Go First: Women at WVU
Posted by Jane Metters LaBarbara.March 14th, 2016
Blog post by Lori Hostuttler, Digital Projects and Outreach Archivist, WVRHC.
March is Women’s History Month and WVU Libraries is celebrating the 125th anniversary of the first woman to graduate from West Virginia University with a series of events running March 15-17, 2016. In this post, we take a look at just a few of the women who went first and opened up doors for future women students and faculty at WVU.
Harriet Lyon, a transfer student from Vassar College, became the first woman to earn a degree from WVU in 1891.
In 1945, Victorine Louistall Monroe became the first African-American woman to receive a graduate degree from WVU. She was also the first African-American to serve as a WVU faculty member when she became part of the library faculty in 1966.
Annette Chandler Broome was the first African-American woman to receive an undergraduate degree from WVU when she earned her degree in Home Economics and Nutrition in 1957. Pictured here from left to right is Ruth Barnett, Lennie Wiley, and Broome.
Betty Head was the first woman to serve as the president of the student body. In October 1942, Head (at left in photo) moved from vice-president to president after President Guy Peterson left to join the Navy.
In 1976, Leah Anderson was the first woman elected as student body president. Her campaign slogan was: “Don’t vote for me because I am a woman, but don’t vote against me because I am a woman.”
Margaret Albrink was the first woman on the faculty at WVU’s Medical Center and one of the few women to pursue a career in academic medicine at that time. Albrink is also noted as the first researcher to establish the significance of serum triglycerides in coronary artery disease.
Dr. Diane Reinhard became the Interim President of WVU in 1985 after the departure of Dr. E. Gordon Gee. She served for one year. She is the only woman who ever occupied the President’s Office at West Virginia University.
In 1985, Barbara Harmon-Schamberger was the first woman from WVU to receive a Rhodes scholarship. Prior to 1976, women were not eligible to apply.
Kittie Blakemore was the first coach of the West Virginia University’s women’s basketball team. Hired in 1973 just after the passage of Title IX, Blakemore compiled a 301-214 record over 19 seasons which included the 1989 Atlantic 10 tournament championship, the 1992 regular season A-10 titles, and NCAA berths in 1989 and 1992.

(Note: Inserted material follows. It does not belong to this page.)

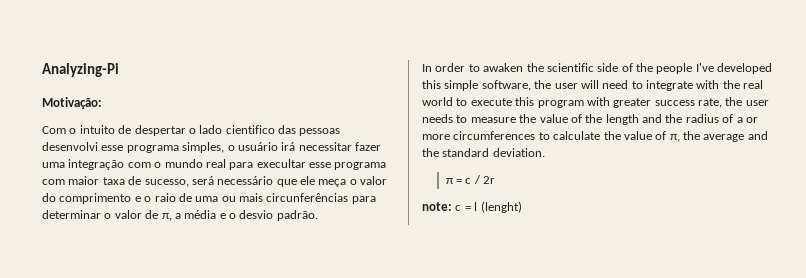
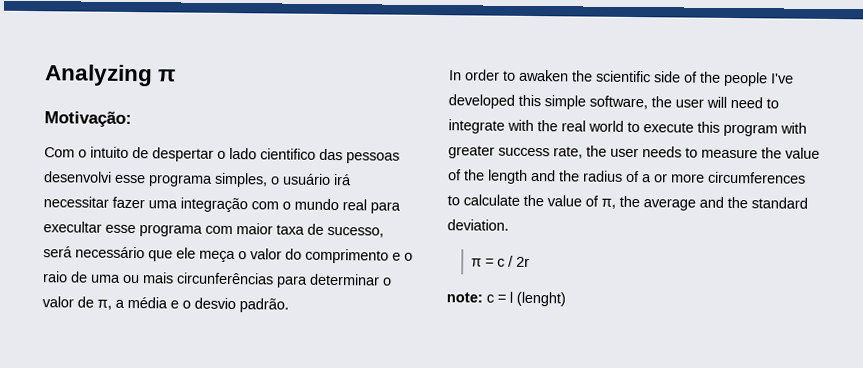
[42,63,119,77] Analyzing-Pi -> [44,64,177,87] Analyzing π

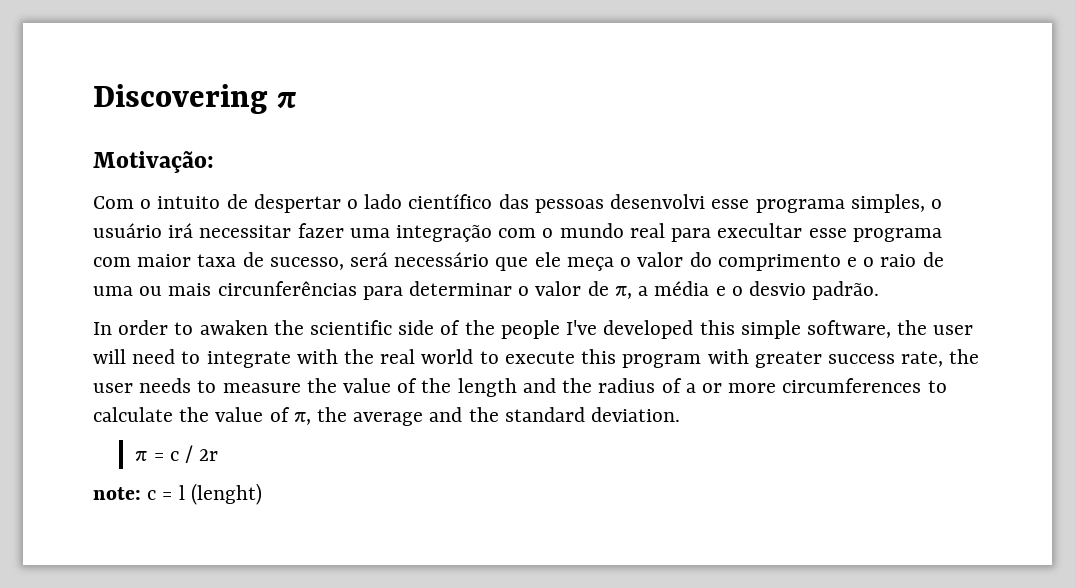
[44,64,153,87] Analyzing -> [93,84,268,114] Discovering
[260,148,316,160] cientifico -> [408,194,493,209] científico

Georgann Wells will forever hold the honor of first female player to dunk in an official NCAA basketball game, against the University of Charleston. The game was played December 21, 1984 at the Randolph Armory in Elkins, WV. A center for the Mountaineers, Wells would go on to score 1,484 points, log 1,075 rebounds, and block 436 shots during her career at WVU. It would be a decade before another woman would replicate the feat during an NCAA game.
In 1990, Natalie Tennant became WVU’s first woman Mountaineer Mascot.

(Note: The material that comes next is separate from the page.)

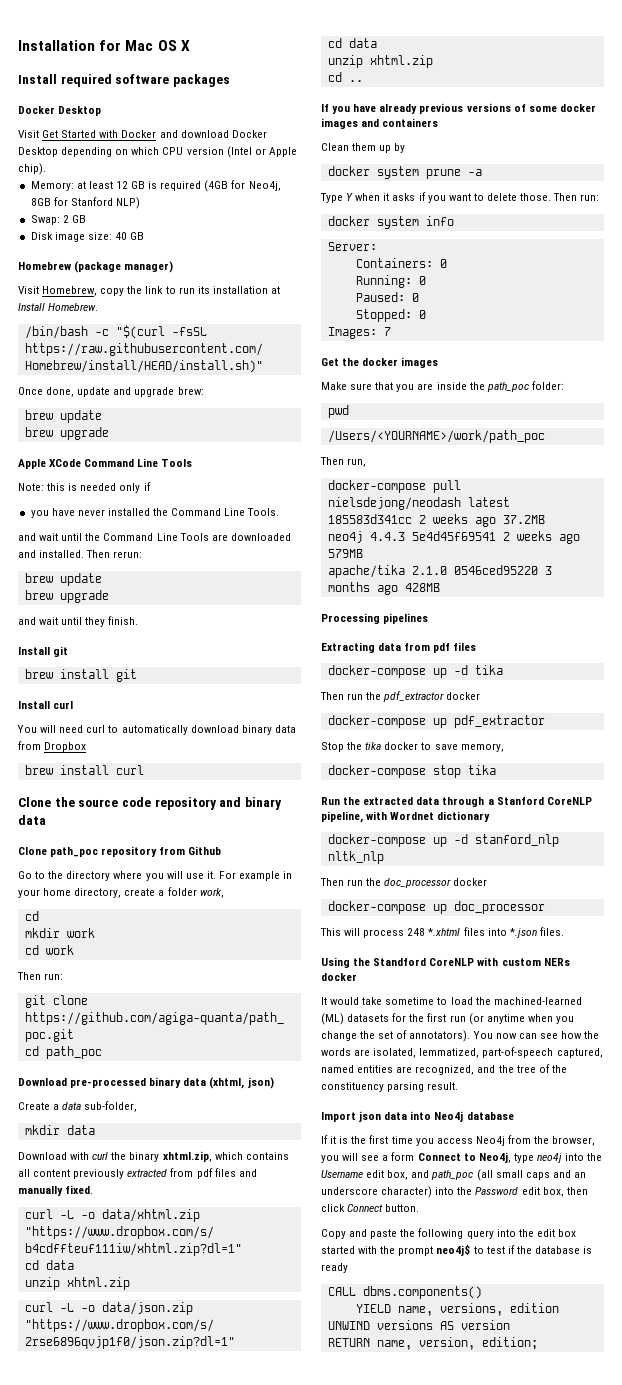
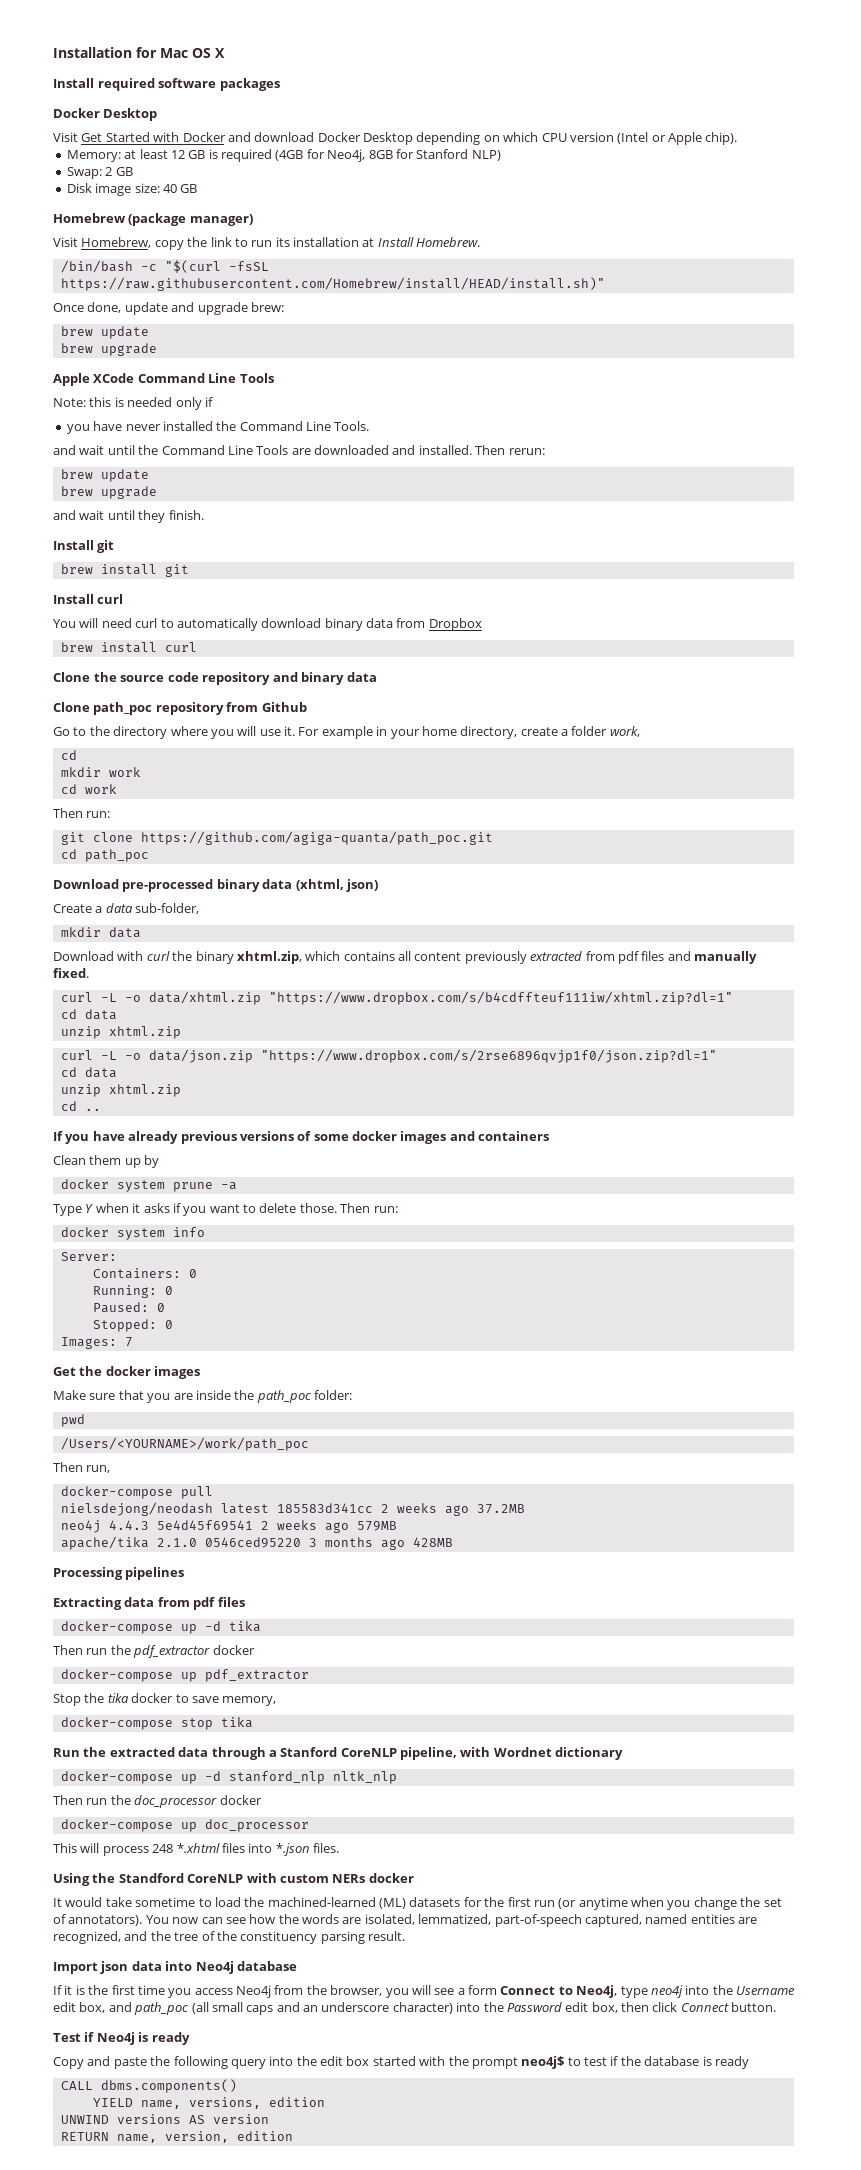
(420, 1208) none -> [53,2032,190,2045] // Test if Neo4j is ready
[481,1337,538,1350] edition; -> [236,2131,293,2141] edition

The WVRHC holds many records that tell the story of women at WVU. Some of the archive and manuscript collections include A&M 3376, Women’s Centenary Records; A&M 5048, 5052, and 5131, Women’s Studies Center Records; and A&M 5039, Judith Stitzel Papers.

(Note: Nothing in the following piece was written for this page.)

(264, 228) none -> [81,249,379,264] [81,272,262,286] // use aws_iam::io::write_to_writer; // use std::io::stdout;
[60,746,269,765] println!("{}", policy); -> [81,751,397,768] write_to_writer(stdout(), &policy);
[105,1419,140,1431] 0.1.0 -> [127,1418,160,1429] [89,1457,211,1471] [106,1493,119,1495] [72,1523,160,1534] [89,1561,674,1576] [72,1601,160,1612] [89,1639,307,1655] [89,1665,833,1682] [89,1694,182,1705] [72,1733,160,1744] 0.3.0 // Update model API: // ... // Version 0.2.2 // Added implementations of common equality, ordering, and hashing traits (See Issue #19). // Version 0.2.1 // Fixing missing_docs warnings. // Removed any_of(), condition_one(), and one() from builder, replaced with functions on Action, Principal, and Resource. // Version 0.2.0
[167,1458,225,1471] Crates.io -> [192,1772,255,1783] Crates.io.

Chanelle Pickens, Catherine Rakowski, Carroll Wilkinson, and Christy Venham contributed to this blog post.
April 8th, 2018 at 10:19 am
I am doing some research for a writing project.
My maternal grandmother, Mabel Davis Molnar, received both her Bachelor’s and Master’s degrees from WVU. Her Master’s degree was awarded in 1940. I am trying to find out when the earliest Master’s degrees were conferred upon women graduates.
Is there a history of women at WVU that you might recommend?
Many thanks,
The Rev. Margaret Ann Faeth, Ph.D.
April 9th, 2018 at 8:35 am
We will check on this and let you know!
April 10th, 2018 at 12:08 pm
One of my reference colleagues has taken a look and believes that Winnifred South Knutti was the first woman to receive a Master’s degree from WVU. She graduated from WVU in 1897 and was the first woman to enter the graduate program here. She graduated with her master’s in 1898. A book that has some additional information about women at WVU is WVU Women, the First Century by the WVU Women’s Centenary Project, 1989. Let us know if there is anything else we can help you with as you work through your writing project!